Nach dem Tod von fünf Kindern diesen Monat auf der Insel Rote Island vor Westtimor wurde dort weitverbreitete und gravierende Unterernährung festgestellt. Zusätzlich leiden in der Provinz Ost Nussa Tenggara offiziell 90.000 von ungefähr 500.000 Kinder unter Hunger und sind unterernährt. Die indonesische Regierung versucht, mit kurzfristiger Hilfe einzugreifen. Am Mittwoch legte sie ein Interventionsprogramm auf, um den Menschen mit niedrigem Einkommen beim Kauf von Speiseöl und Sojabohnen zu helfen – die zwei Grundnahrungsmittel, die besonders von den explodierenden Nahrungsmittelpreisen am Weltmarkt betroffen sind. In den nächsten sechs Monaten wird die Regierung Subventionen von jeweils 54.3 Mio. $ für jede dieser Nahrungsmittel bereitstellen.
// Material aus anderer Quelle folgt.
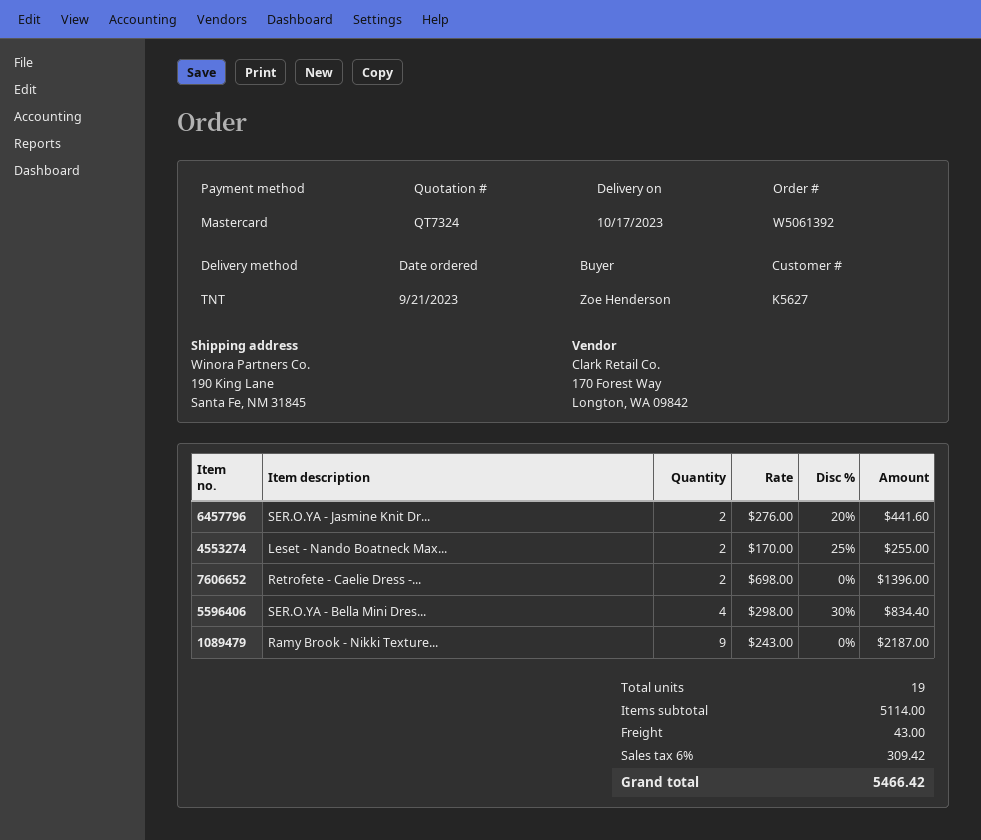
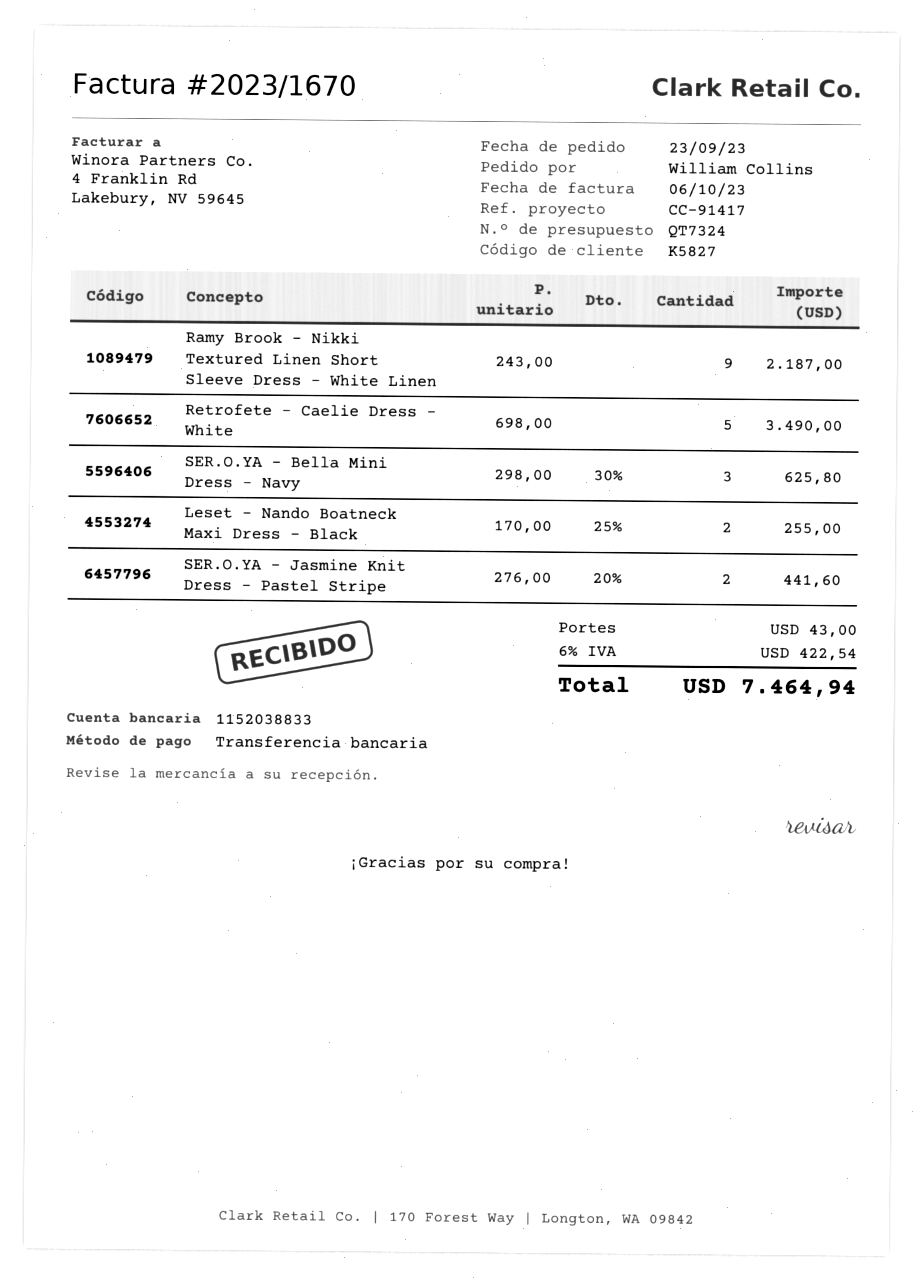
order date: 2023-09-21 -> 2023-09-23
customer number: K5627 -> K5827
ordered by: Zoe Henderson -> William Collins
payment method: Mastercard -> bank transfer
Retrofete - Caelie Dress -...: 2 x 698.00 = 1396.00 -> 5 x 698.00 = 3490.00
SER.O.YA - Bella Mini Dres...: 4 x 298.00 - 30% = 834.40 -> 3 x 298.00 - 30% = 625.80
tax: 6% = 309.42 -> 6% = 422.54
total: 5466.42 -> 7464.94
Tempeh aus Sojabohnen ist das Grundnahrungsmittel und Eiweißlieferant der Armen in Indonesien. Bis Ende der 1990er Jahre wurde es ausschließlich aus einheimischer Produktion hergestellt. Aber dann zwang der IWF Indonesien mit seinen "Reformen", die Einfuhrzölle für Soja abzuschaffen. Heute werden 70% des Soja importiert und die Hyperinflationsspirale der Spekulation auf Nahrungsmittel schlägt voll durch. Auf dem Palmölmarkt, dem gebräuchlichen Speiseöl in diesem Teil der Welt, sowie bei Reis, dem Hauptnahrungsmittel überhaupt, herrscht eine ähnliche Situation.
Die Preise für die Grundbausteine der Ernährung (Proteine, Kohlhydrate, Fette) ebenso wie füri Treibstoff steigen so rapide, daß sie für die Armen oder auch mäßig verdienende nicht mehr erschwinglich sind. Und das nicht nur in einem armen Land wie Indonesien, sondern weltweit.